"Why fall in love with a broad you can trust?  That’s like reading a book you already know the ending to."


Kill Me, Deadly has no profanity and the violence is displayed in the same manner as the films of that time. You could say we would have had no problem meeting the strict censorship guidelines of the Hays Code.


In 1922, after several risqué films and a series of off-screen scandals involving Hollywood stars, the studios enlisted Presbyterian elder Will H. Hays to rehabilitate Hollywood's image. In 1927, Hays suggested to studio executives that they form a committee to discuss film censorship. Irving Thalberg of Metro Goldwyn Mayer (MGM), Sol Wurtzel of Fox, and E. H. Allen of Paramount responded by collaborating on a list they called the "Don'ts and Be Carefuls", which was based on items that were challenged by local censor boards. This list consisted of eleven subjects best avoided and twenty-six to be handled very carefully.

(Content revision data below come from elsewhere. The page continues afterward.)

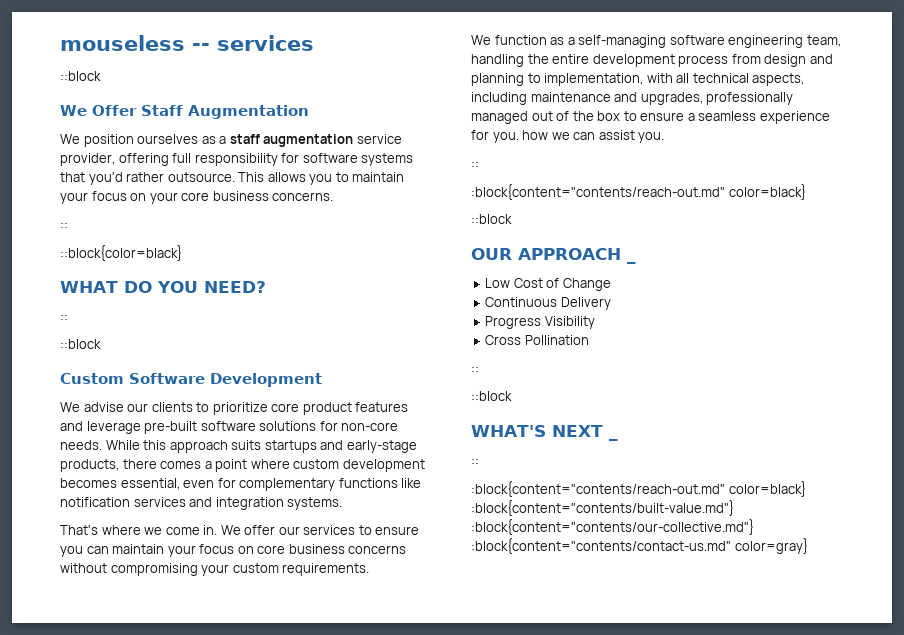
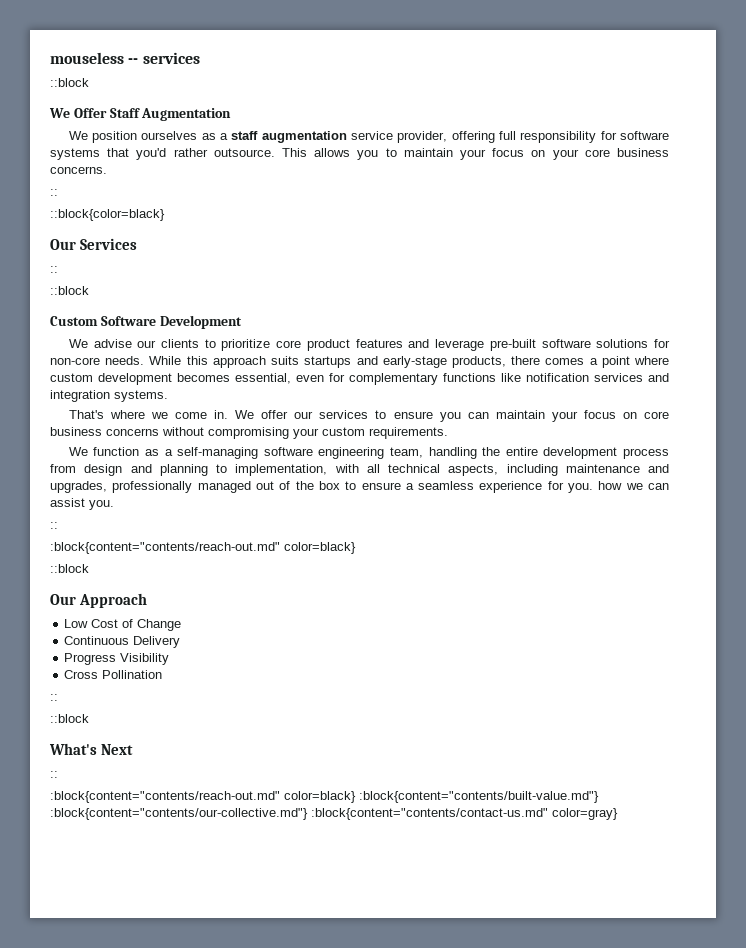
- WHAT DO YOU NEED?
+ Our Services
- OUR APPROACH _
+ Our Approach
- WHAT'S NEXT _
+ What's Next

Things which are included in the following list shall not appear in pictures produced by the members of this Association, irrespective of the manner in which they are treated:


1. Pointed profanity – by either title or lip – this includes the words "God," "Lord," "Jesus," "Christ" (unless they be used reverently in connection with proper religious ceremonies), "hell," "damn," "Gawd," and every other profane and vulgar expression however it may be spelled;

2. Any licentious or suggestive nudity – in fact or in silhouette; and any lecherous or licentious notice thereof by other characters in the picture;

3. The illegal traffic in drugs;

4. Any inference of sex perversion;

5. White Slavery

6. Miscegenation(sex relationships between the white and black races);

7. Sex hygiene and venereal diseases;

8. Scenes of actual childbirth – in fact or in silhouette;

9. Children's sex organs;

10. Ridicule of the clergy;

11. Willful offense to any nation, race or creed;


And be it further resolved, That special care be exercised in the manner in which the following subjects are treated, to the end that vulgarity and suggestiveness may be eliminated and that good taste may be emphasized:


1. The use of the flag;

2. International relations (avoiding picturing in an unfavorable light another country's religion, history, institutions, prominent people, and citizenry);

3. Arson;

4. The use of firearms;

5. Theft, robbery, safe-cracking, and dynamiting of trains, mines, buildings, etc. (having in mind the effect which a too-detailed description of these may have upon the moron);

6. Brutality and possible gruesomeness;

7. Technique of committing murder by whatever method;

8. Methods of smuggling;

9. Third-degree methods;

10. Actual hangings or electrocutions as legal punishment for crime;

11. Sympathy for criminals;

12. Attitude toward public characters and institutions;

13. Sedition

14. Apparent cruelty to children and animals;

15. Branding of people or animals;

16. The sale of women, or of a woman selling her virtue;

17. Rape or attempted rape;

18. First-night scenes;

19. Man and woman in bed together;

20. Deliberate seduction of girls;

21. The institution of marriage;

22. Surgical operations;

23. The use of drugs;

24. Titles or scenes having to do with law enforcement or law-enforcing officers;

25. Excessive or lustful kissing, particularly when one character or the other is a “heavy”.